==== Listed entries
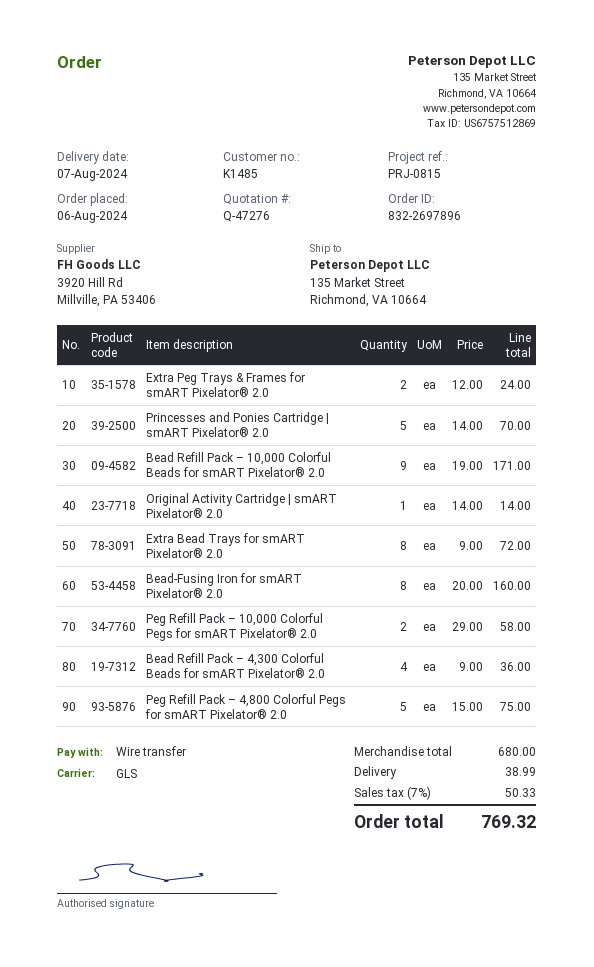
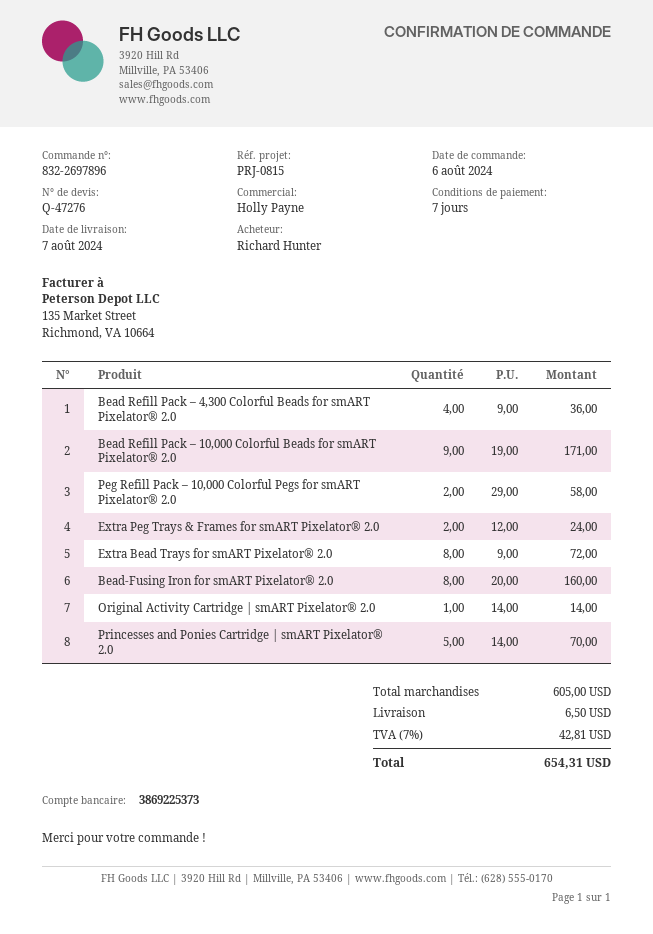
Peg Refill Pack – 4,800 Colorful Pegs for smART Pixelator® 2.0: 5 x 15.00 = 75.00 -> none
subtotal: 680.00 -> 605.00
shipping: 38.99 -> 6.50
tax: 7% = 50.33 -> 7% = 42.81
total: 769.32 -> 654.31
========
Leave the pictures out and reproduce all of the records exactly.

Peg Refill Pack – 4,800 Colorful Pegs for smART Pixelator® 2.0: 5 x 15.00 = 75.00 -> none
subtotal: 680.00 -> 605.00
shipping: 38.99 -> 6.50
tax: 7% = 50.33 -> 7% = 42.81
total: 769.32 -> 654.31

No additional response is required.